───── INPUT DATA ─────

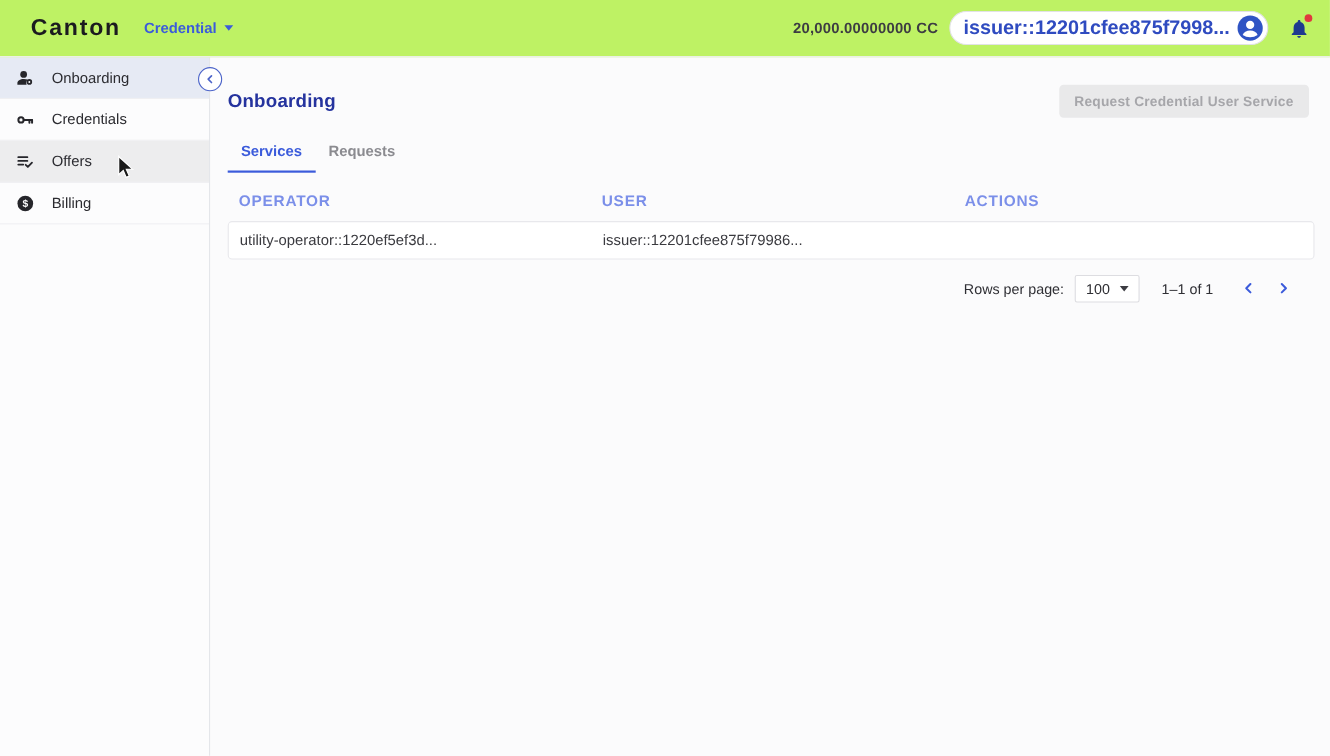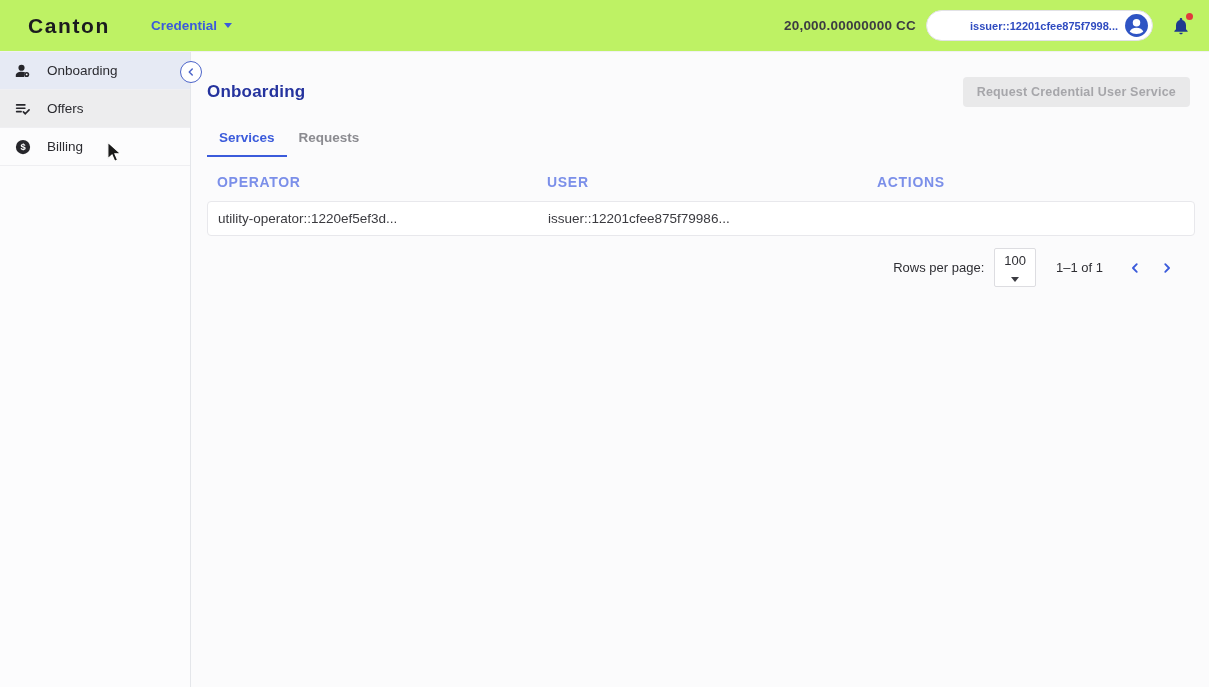--- a/index.html
+++ b/index.html
@@ -19,41 +19,41 @@
     border-bottom: 1px solid #f0f0f3;
     display: flex; align-items: center;
     padding: 0 14px 0 28px;
     z-index: 10;
   }
   .logo {
     font-size: 21px; font-weight: 800; letter-spacing: 1.6px;
     color: #1b1b1f; cursor: default;
   }
   .app-selector {
-    margin-left: 41px;
+    margin-left: 21px;
     display: flex; align-items: center; gap: 7px;
     color: #3b5bdb; font-size: 13.5px; font-weight: 700;
     cursor: pointer;
   }
   .caret-down {
     width: 0; height: 0;
     border-left: 4.5px solid transparent;
     border-right: 4.5px solid transparent;
     border-top: 5px solid #3b5bdb;
   }
   .header-right { margin-left: auto; display: flex; align-items: center; gap: 10px; }
   .balance { font-size: 13.5px; font-weight: 700; color: #3c3c42; letter-spacing: 0.2px; }
   .party-chip {
     display: flex; align-items: center; gap: 6px;
     border: 1px solid #e2e2e6; border-radius: 16px;
     background: #ffffff;
     padding: 2px 3px 2px 12px;
     cursor: pointer;
   }
-  .party-chip-text { color: #2f4bc0; font-weight: 700; font-size: 11px; margin-left: 31px; }
+  .party-chip-text { color: #2f4bc0; font-weight: 700; font-size: 18px; }
   .bell-btn { position: relative; margin-left: 4px; width: 28px; height: 28px;
     display: flex; align-items: center; justify-content: center; cursor: pointer; background: none; border: none; }
   .bell-dot {
     position: absolute; top: 1px; right: 2px;
     width: 7px; height: 7px; border-radius: 50%;
     background: #e0393e;
   }
 
   
   .sidebar {
@@ -129,21 +129,21 @@
   .pagination {
     display: flex; align-items: center; justify-content: flex-end;
     margin: 12px 12px 0 0;
     font-size: 13px; color: #2f2f34;
   }
   .rpp-select {
     display: flex; align-items: center; gap: 9px;
     border: 1px solid #ddddе1; border: 1px solid #dddde1;
     background: #ffffff; border-radius: 2px;
     padding: 4px 9px; margin: 0 20px 0 10px;
-    font-size: 13px; cursor: pointer; flex-direction: column;
+    font-size: 13px; cursor: pointer;
   }
   .rpp-caret {
     width: 0; height: 0;
     border-left: 4.5px solid transparent;
     border-right: 4.5px solid transparent;
     border-top: 5px solid #3c3c42;
   }
   .page-range { margin-right: 16px; }
   .page-nav-btn {
     width: 32px; height: 28px;
@@ -190,20 +190,31 @@
   <div class="sidebar-item selected">
     <span class="side-icon">
       <svg width="18" height="18" viewBox="0 0 24 24">
         <circle cx="10" cy="7.6" r="4.1" fill="#26262b"></circle>
         <path d="M10 13c-4.2 0-7.6 2.1-7.6 4.8V20h11.2a5.6 5.6 0 0 1 1.3-6.2A13 13 0 0 0 10 13z" fill="#26262b"></path>
         <circle cx="16.9" cy="16.6" r="3.4" fill="#26262b"></circle>
         <circle cx="16.9" cy="16.6" r="1.2" fill="#fcfcfd"></circle>
       </svg>
     </span>
     <span>Onboarding</span>
+  </div>
+  <div class="sidebar-item">
+    <span class="side-icon">
+      <svg width="18" height="18" viewBox="0 0 24 24" fill="none" stroke="#26262b" stroke-width="2.4" stroke-linecap="round">
+        <circle cx="6.8" cy="12" r="3.2"></circle>
+        <path d="M10 12h10.2"></path>
+        <path d="M17 12v3.4"></path>
+        <path d="M20.2 12v3.4"></path>
+      </svg>
+    </span>
+    <span>Credentials</span>
   </div>
   <div class="sidebar-item hovered">
     <span class="side-icon">
       <svg width="18" height="18" viewBox="0 0 24 24" fill="none" stroke="#26262b" stroke-width="2.2" stroke-linecap="round" stroke-linejoin="round">
         <path d="M3.5 6.5h11"></path>
         <path d="M3.5 11h11"></path>
         <path d="M3.5 15.5h6"></path>
         <path d="M12.5 15.8l2.6 2.6 5-5.2"></path>
       </svg>
     </span>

─────

* _EXERCISE_:
Establish how many lines of the data above contain "position". State that number and no more.

* _RESULT FOR THIS TASK_:
2